You see, I usually stay away from ordering dishes like Mongolian Beef because the sauce makes me a little nervous! I can’t be sure of what mystery ingredients went into that sticky, lovely sauce. So, I stay away deciding that the likely 2-day stomachache isn’t worth the 15 minute indulgent meal.
The last time Austin and I were out for lunch (which we usually do on Sundays), a light bulb went off. Our plates hit the table; his that dark, sticky, craveable beef and mine, some steamed shrimp with broccoli. I sighed looking at our two plates and before I even took a bite (or drowned my shrimp in chilies), I took out my phone. I pulled up my “recipe ideas” note pad and added “Paleo Mongolian Beef” to the list. After years of longing, it was HIGH time I take a healthier stab at that delicious dish!
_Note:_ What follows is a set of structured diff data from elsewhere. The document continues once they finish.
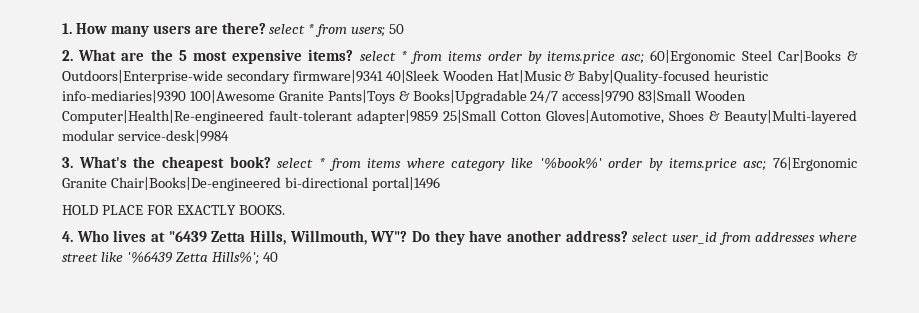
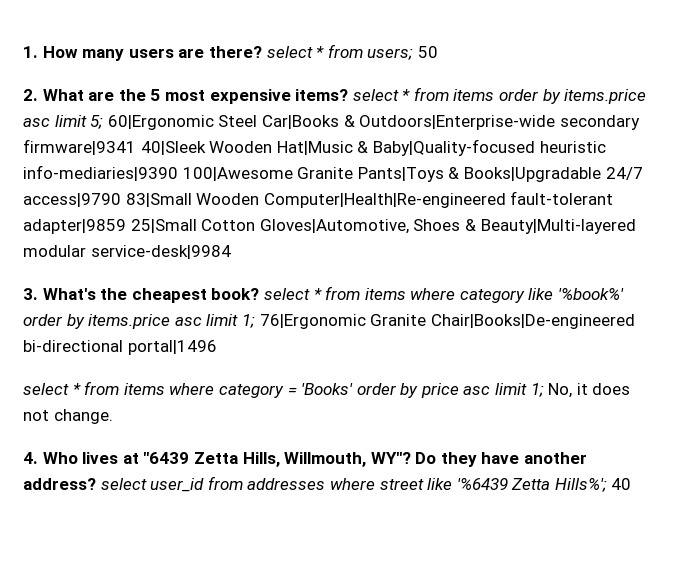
- 2. What are the 5 most expensive items? select * from items order by items.price asc; 60|Ergonomic Steel Car|Books & Outdoors|Enterprise-wide secondary firmware|9341 40|Sleek Wooden Hat|Music & Baby|Quality-focused heuristic info-mediaries|9390 100|Awesome Granite Pants|Toys & Books|Upgradable 24/7 access|9790 83|Small Wooden Computer|Health|Re-engineered fault-tolerant adapter|9859 25|Small Cotton Gloves|Automotive, Shoes & Beauty|Multi-layered modular service-desk|9984
+ 2. What are the 5 most expensive items? select * from items order by items.price asc limit 5; 60|Ergonomic Steel Car|Books & Outdoors|Enterprise-wide secondary firmware|9341 40|Sleek Wooden Hat|Music & Baby|Quality-focused heuristic info-mediaries|9390 100|Awesome Granite Pants|Toys & Books|Upgradable 24/7 access|9790 83|Small Wooden Computer|Health|Re-engineered fault-tolerant adapter|9859 25|Small Cotton Gloves|Automotive, Shoes & Beauty|Multi-layered modular service-desk|9984
- 3. What's the cheapest book? select * from items where category like '%book%' order by items.price asc; 76|Ergonomic Granite Chair|Books|De-engineered bi-directional portal|1496
+ 3. What's the cheapest book? select * from items where category like '%book%' order by items.price asc limit 1; 76|Ergonomic Granite Chair|Books|De-engineered bi-directional portal|1496
- HOLD PLACE FOR EXACTLY BOOKS.
+ select * from items where category = 'Books' order by price asc limit 1; No, it does not change.

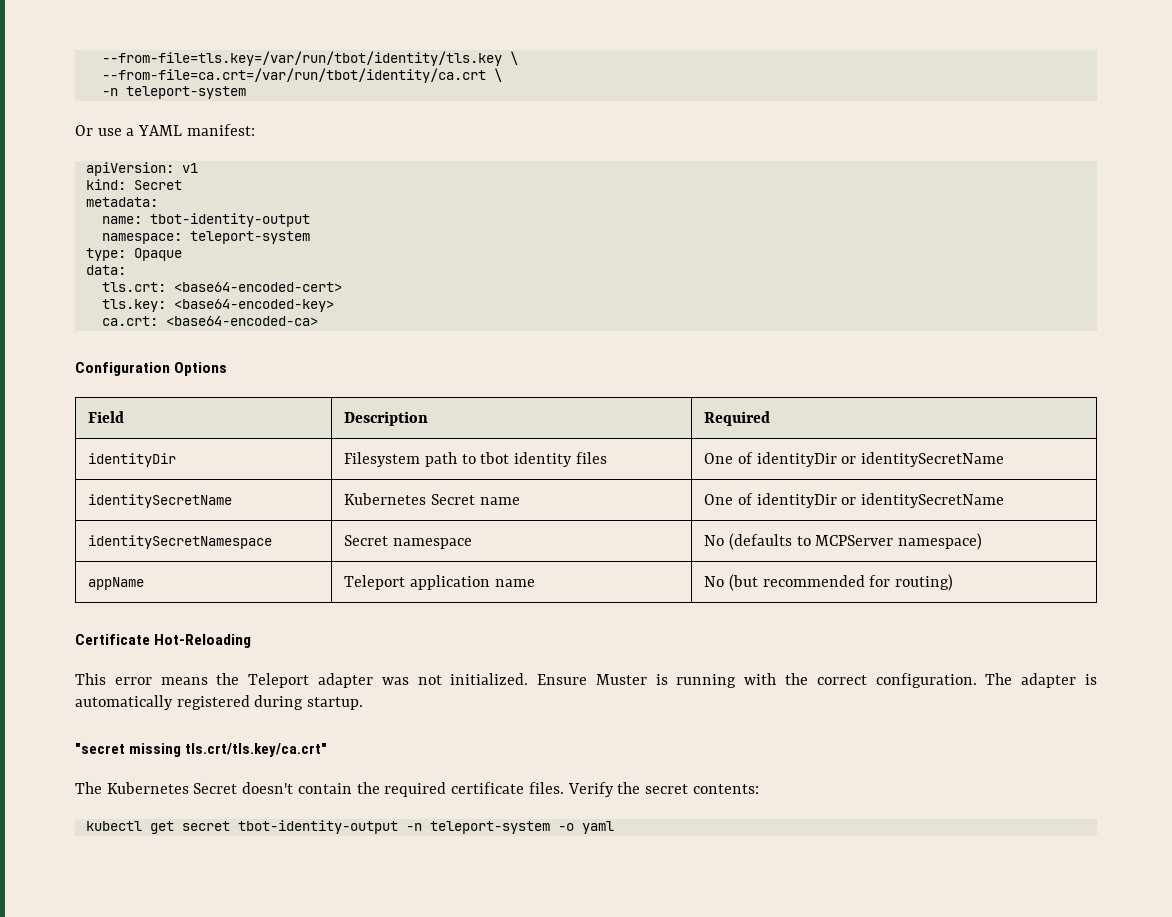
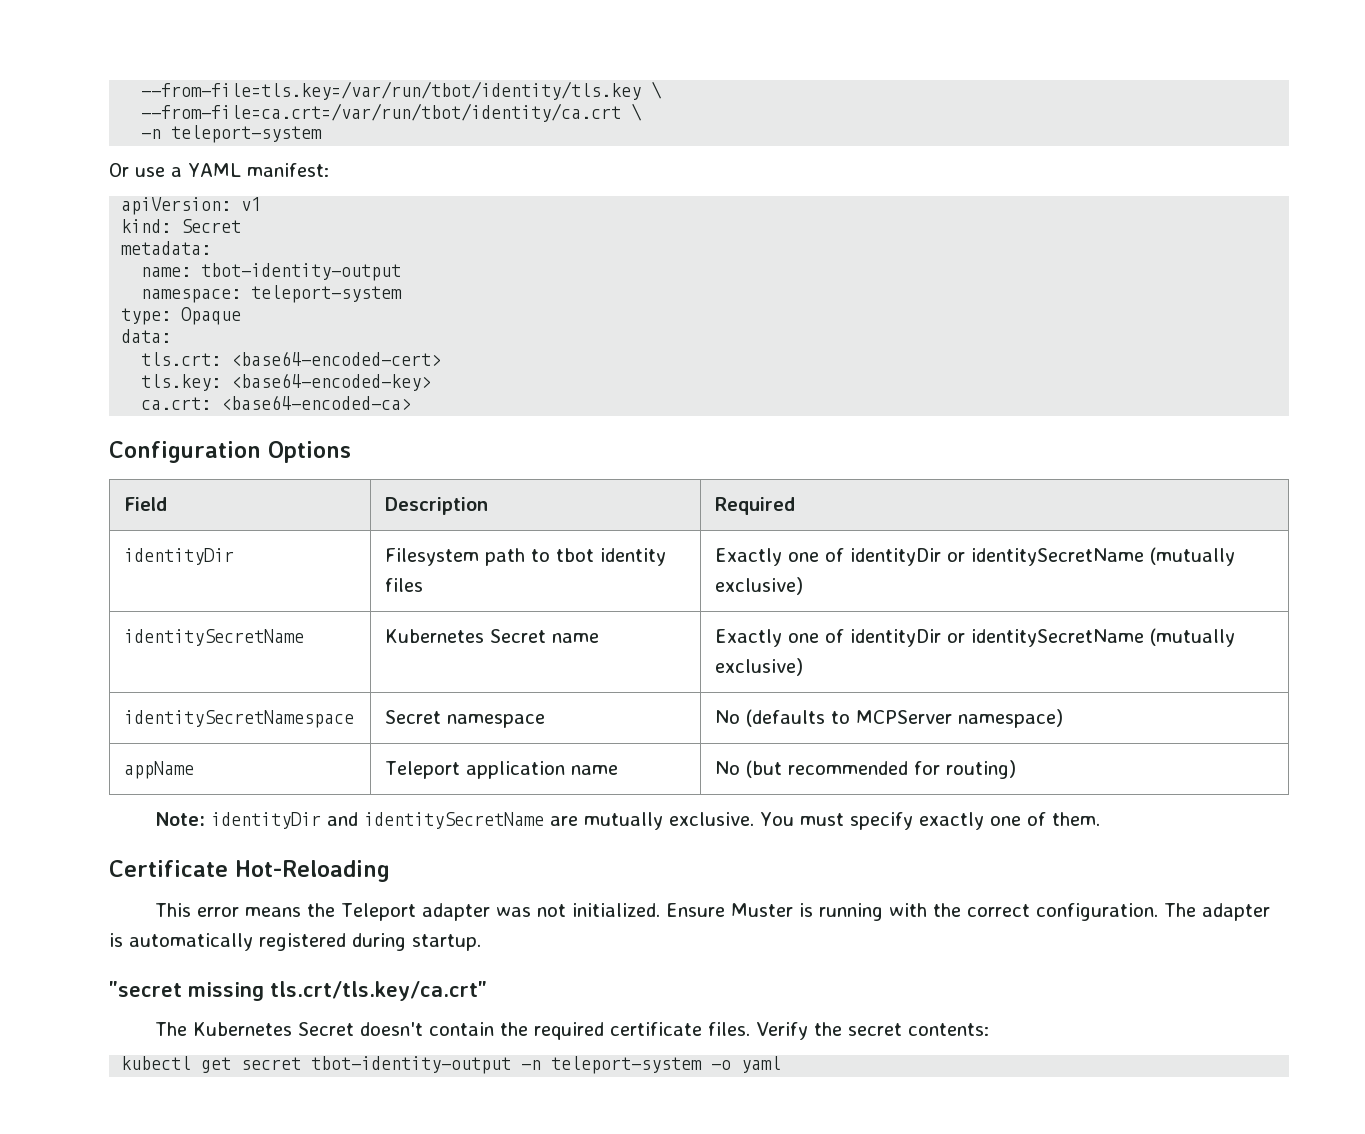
- identityDir | Filesystem path to tbot identity files | One of identityDir or identitySecretName
+ identityDir | Filesystem path to tbot identity files | Exactly one of identityDir or identitySecretName (mutually exclusive)
- identitySecretName | Kubernetes Secret name | One of identityDir or identitySecretName
+ identitySecretName | Kubernetes Secret name | Exactly one of identityDir or identitySecretName (mutually exclusive)
+ Note: identityDir and identitySecretName are mutually exclusive. You must specify exactly one of them.

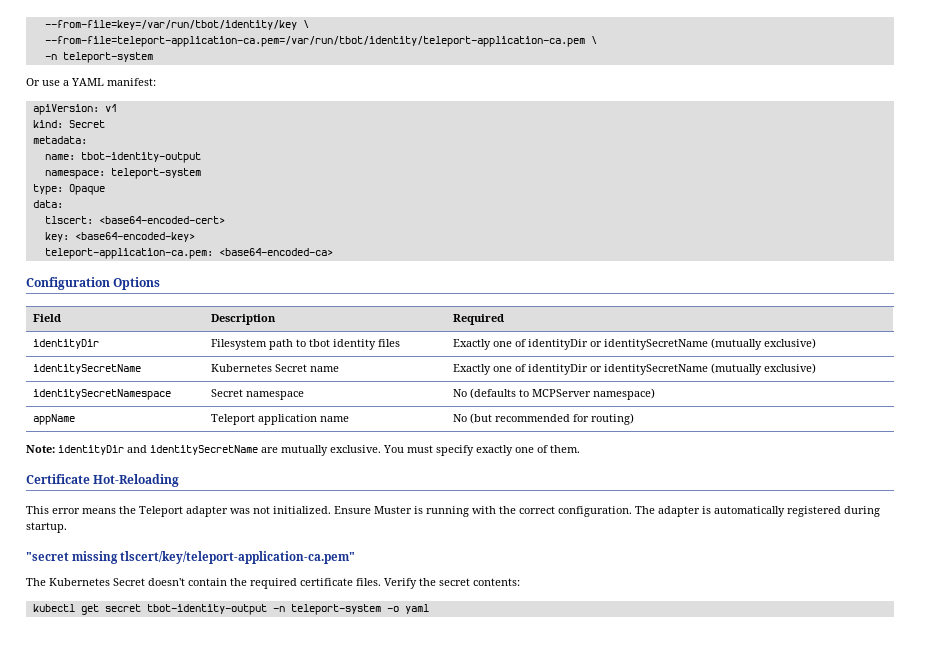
- --from-file=tls.key=/var/run/tbot/identity/tls.key \
- --from-file=ca.crt=/var/run/tbot/identity/ca.crt \
+ --from-file=key=/var/run/tbot/identity/key \
+ --from-file=teleport-application-ca.pem=/var/run/tbot/identity/teleport-application-ca.pem \
- tls.crt: <base64-encoded-cert>
+ tlscert: <base64-encoded-cert>
- tls.key: <base64-encoded-key>
+ key: <base64-encoded-key>
- ca.crt: <base64-encoded-ca>
+ teleport-application-ca.pem: <base64-encoded-ca>
- "secret missing tls.crt/tls.key/ca.crt"
+ "secret missing tlscert/key/teleport-application-ca.pem"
What we now have here folks is a VICTORY. A *serious* victory! I’m so excited by how this dish turned out that I want to tell the world! It’s crispy, sticky, flavorful, and better than any restaurant Mongolian Beef I’ve ever sampled. Be patient with the sauce as it comes together. Allowing the water to evaporate and sugars to caramelize is what gives this dish its signature sticky quality! Note that the 4 chili peppers added will not add a lot of heat. If you prefer a spicier dish, crush the peppers instead of adding them to the sauce whole. The seeds will help infuse the spice you’re looking for!
While this recipe would almost fall into the “squeaky clean” category, note that I do toss the beef pieces in a couple teaspoons of arrowroot prior to frying. If you’re following the Path A of the Fed & Fit Project, omit the arrowroot and follow the rest of the instructions as written!
Serve it up with some basic cauliflower rice or even spoonful of white rice and enjoy this healthier spin on the restaurant classic!
I hope you love this recipe as much as I do!